# What you need to do
From the entries, copy every line that carries the string "chip".

Before-and-after page screenshots

··········

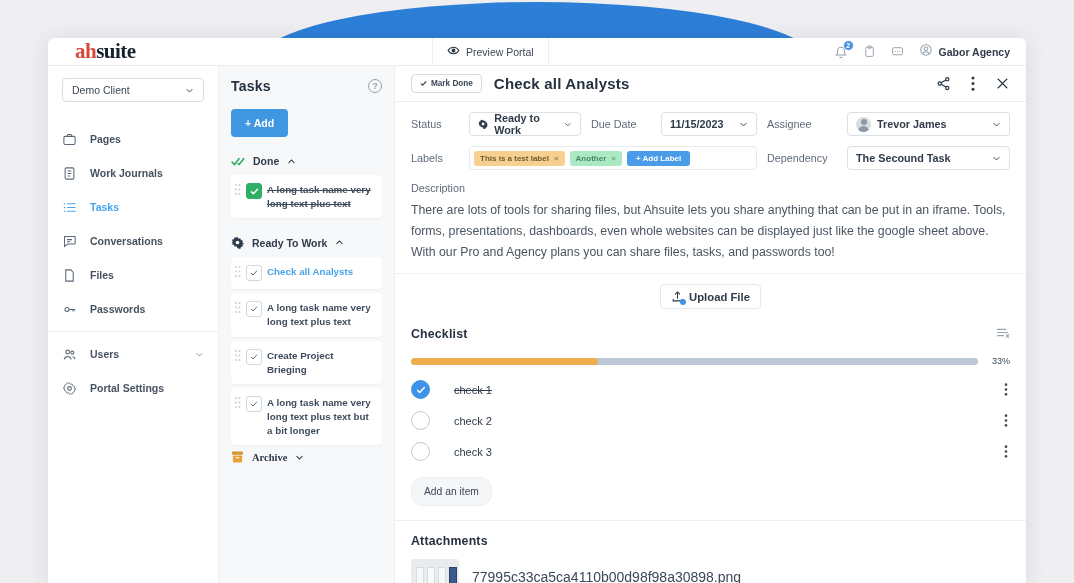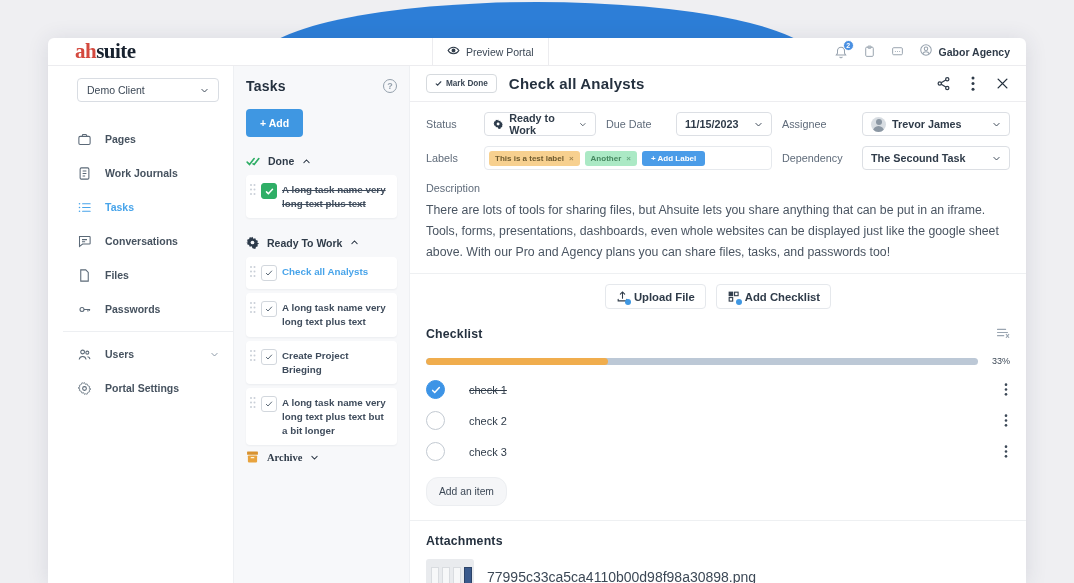--- a/index.html
+++ b/index.html
@@ -28,21 +28,21 @@
   .badge { position:absolute; top:-5px; right:-6px; min-width:11px; height:11px; border-radius:6px;
            background:#4a90e2; color:#fff; font-size:7px; font-weight:700; display:flex;
            align-items:center; justify-content:center; border:1px solid #fff; padding:0 2px; }
   .user-chip { display:flex; align-items:center; gap:6px; cursor:pointer; }
   .user-chip .name { font-size:10.5px; font-weight:700; color:#2f3b49; }
 
   
   .appbody { flex:1; display:flex; min-height:0; }
 
   
-  .sidebar { flex:0 0 170px; width:170px; padding:12px 14px 0;margin-left:15px; }
+  .sidebar { flex:0 0 170px; width:170px; padding:12px 14px 0; }
   .client-select { height:24px; border:1px solid #d9dde3; border-radius:4px; background:#fff;
           display:flex; align-items:center; justify-content:space-between; padding:0 9px;
           font-size:10.5px; color:#3c4856; cursor:pointer; }
   .nav { margin-top:20px; }
   .nav-item { display:flex; align-items:center; gap:13px; height:34px; font-size:10.5px;
           font-weight:700; color:#46525f; cursor:pointer; }
   .nav-item svg { flex:none; }
   .nav-item.active { color:#48a4ea; }
   .nav-item .chev { margin-left:auto; }
   .nav-divider { height:1px; background:#edeff2; margin:5px -14px; }
@@ -486,31 +486,20 @@
           <span class="action-btn">
             <span class="dot-ico">
               <svg width="13" height="13" viewBox="0 0 24 24" fill="none" stroke="#2f3b49" stroke-width="2" stroke-linecap="round">
                   <path d="M12 15V4M8 7.5L12 3.5l4 4"></path>
                   <path d="M4 17v3h16v-3"></path>
                 </svg>
               <span class="bluedot"></span>
             </span>
             <span>Upload File</span>
           </span>
-          <span class="action-btn">
-            <span class="dot-ico">
-              <svg width="13" height="13" viewBox="0 0 24 24" fill="none" stroke="#2f3b49" stroke-width="2">
-                  <rect x="4" y="4" width="6.5" height="6.5" fill="#2f3b49"></rect>
-                  <rect x="14" y="4" width="6.5" height="6.5"></rect>
-                  <rect x="4" y="14" width="6.5" height="6.5"></rect>
-                </svg>
-              <span class="bluedot"></span>
-            </span>
-            <span>Add Checklist</span>
-          </span>
         </div>
 
         <div class="checklist-head">
           <span class="sec-title">Checklist</span>
           <span>
             <svg width="15" height="13" viewBox="0 0 24 20" fill="none" stroke="#9aa5b1" stroke-width="1.7" stroke-linecap="round">
                 <path d="M4 5h13M4 10h16M4 15h10"></path>
                 <path d="M18 13l4 5M22 13l-4 5"></path>
               </svg>
           </span>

··········

# Exercise answer
   .user-chip { display:flex; align-items:center; gap:6px; cursor:pointer; }
   .user-chip .name { font-size:10.5px; font-weight:700; color:#2f3b49; }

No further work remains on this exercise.